Here are the rules I apply to fix the generation so we properly apply a healing marker:

  1. If the last token is \, the existing code handles it.
  2. If the last escape sequence is any variation of \u, \uX, \uXX, \uXXX, or \uXXXX, I pad it with zeros until it becomes a complete sequence.
  3. If the last escape sequence matches a high surrogate (U+D800-U+DBFF), either partially or fully, I pad it as above and add a fake low surrogate (U+DC00).
  4. If a second-to-last high surrogate sequence exists adjacent to the last sequence, I pad the last sequence to form a valid low surrogate (U+DC00).
  5. There is a special case where a single backslash \ may follow a high surrogate. To handle this, the default padding is a valid low surrogate.
  6. I add the padding to the marker, so we know where to split the string to not include the padding.

Risks

I tried my best to minimize any impact, since we use this logic through the code base. I only apply the Unicode logic when the parsing of the existing rules fails.

However, I had to change the call to j.dump() to set ensure_ascii = true, otherwise it won't escape the Unicode sequences.

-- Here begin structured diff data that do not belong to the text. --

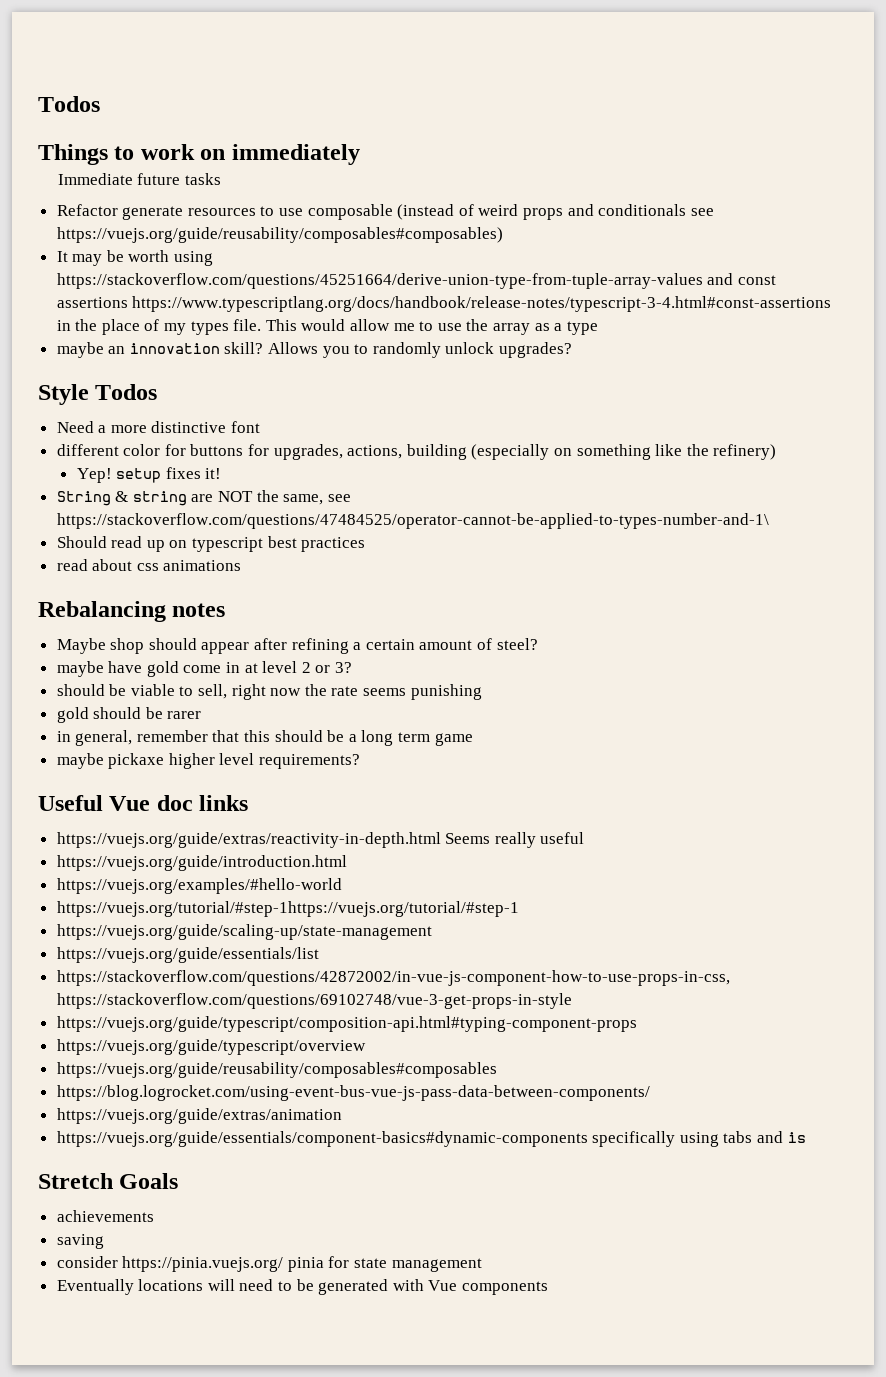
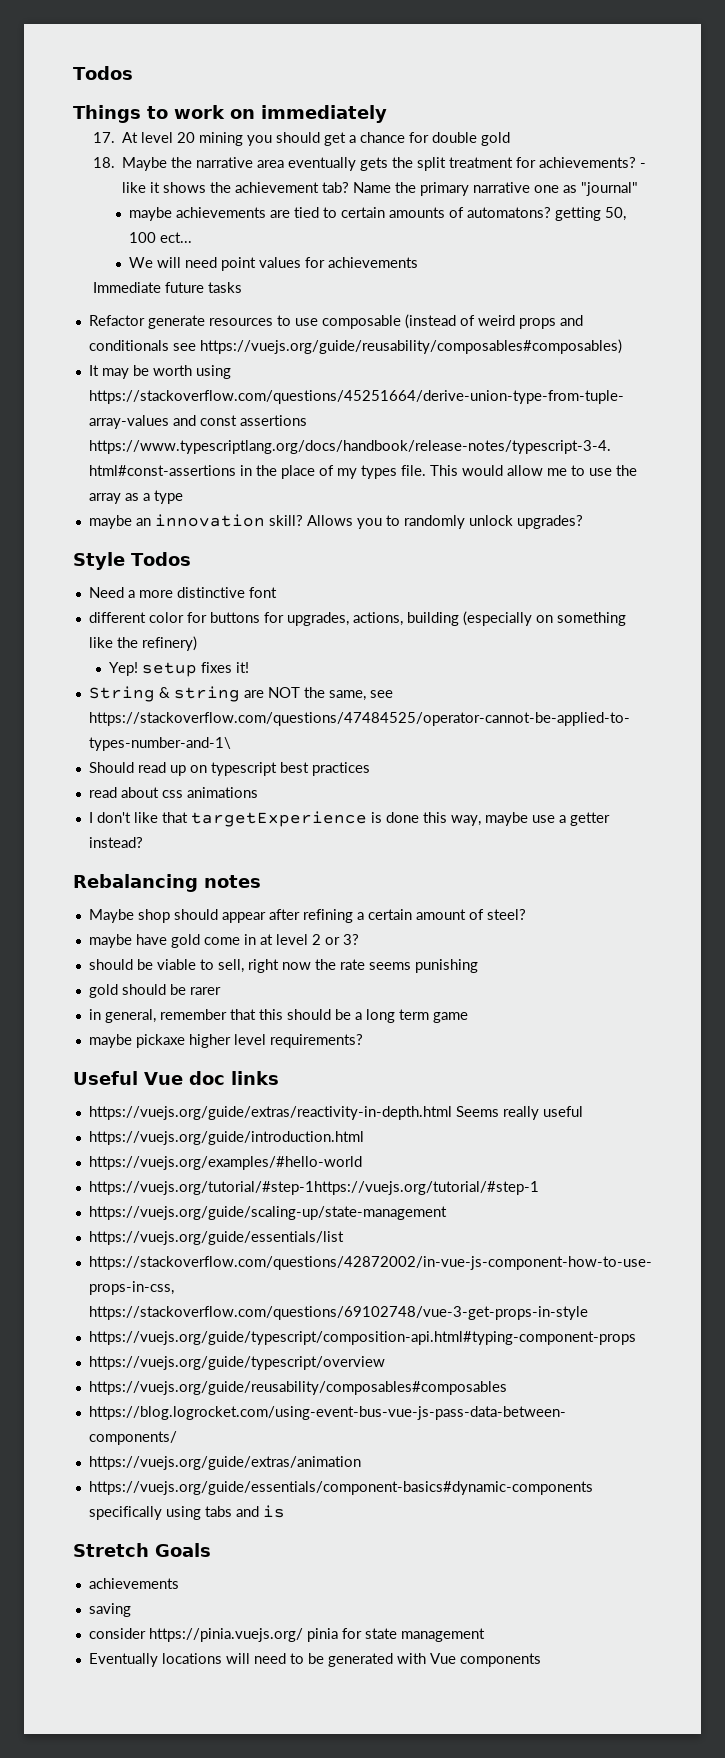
+ 17. At level 20 mining you should get a chance for double gold
+ 18. Maybe the narrative area eventually gets the split treatment for achievements? - like it shows the achievement tab? Name the primary narrative one as "journal"
+ maybe achievements are tied to certain amounts of automatons? getting 50, 100 ect...
+ We will need point values for achievements
+ I don't like that targetExperience is done this way, maybe use a getter instead?

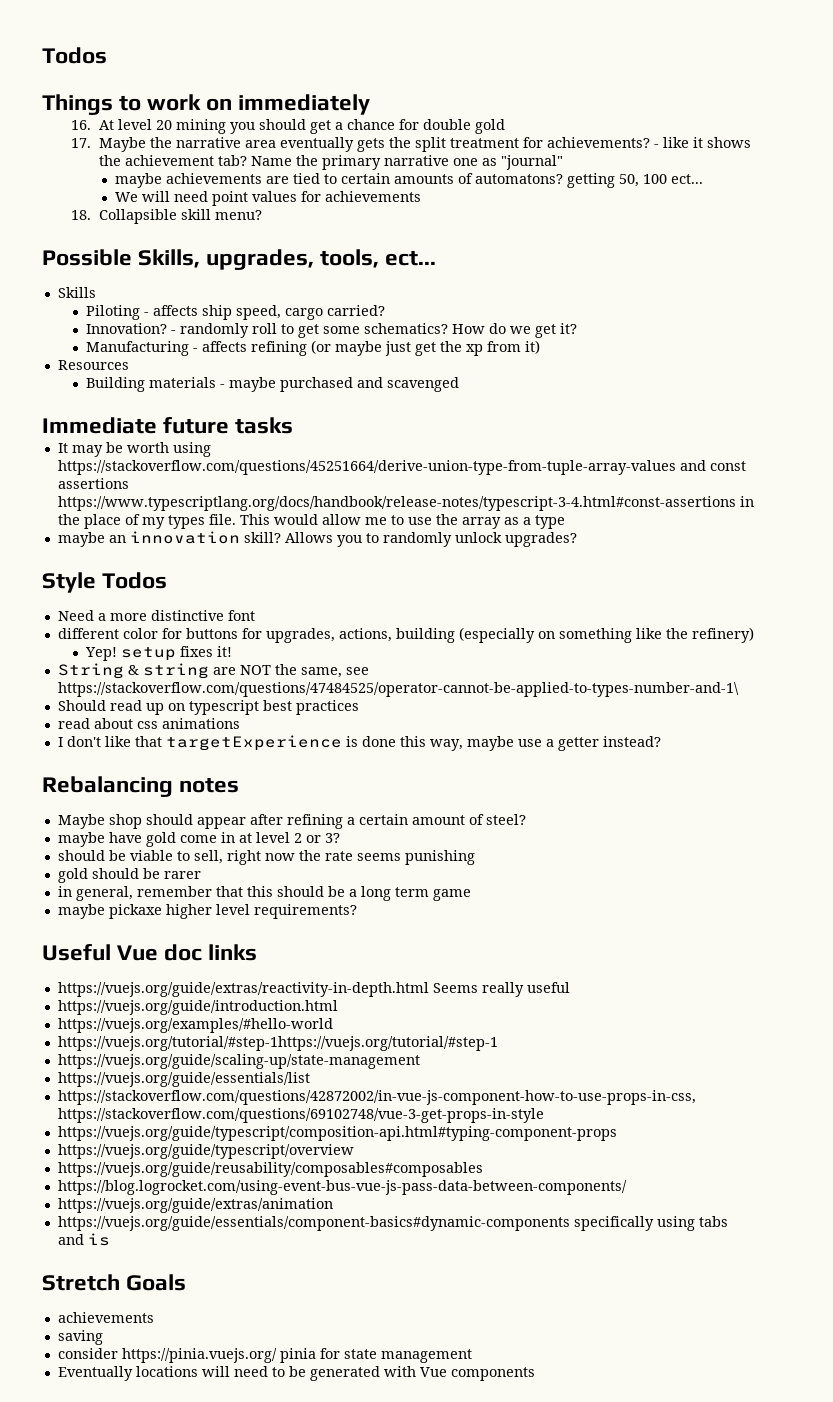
- 17. At level 20 mining you should get a chance for double gold
+ 16. At level 20 mining you should get a chance for double gold
- 18. Maybe the narrative area eventually gets the split treatment for achievements?
+ 17. Maybe the narrative area eventually gets the split treatment for achievements?
+ 18. Collapsible skill menu?
+ Possible Skills, upgrades, tools, ect...
+ Skills
+ Piloting - affects ship speed, cargo carried?
+ Innovation? - randomly roll to get some schematics? How do we get it?
+ Manufacturing - affects refining (or maybe just get the xp from it)
+ Resources
+ Building materials - maybe purchased and scavenged
  Immediate future tasks
- Refactor generate resources to use composable (instead of weird props and conditionals see https://vuejs.org/guide/reusability/composables#composables)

Since Unicode handling is already unstable, I don't think this makes things worse.

@aldehir aldehir requested a review from ggerganov as a code owner October 12, 2025 05:27
@github-actions github-actions bot added the testing Everything test related label Oct 12, 2025
@ServeurpersoCom
Copy link
Collaborator

I test it also

@ServeurpersoCom
Copy link
Collaborator

I just hit the same issue myself while testing UTF-8 compliance in tool calls, and here’s the fix I came up with :
However, I’ll also test your implementation to compare the behavior and confirm whether it resolves my case as well.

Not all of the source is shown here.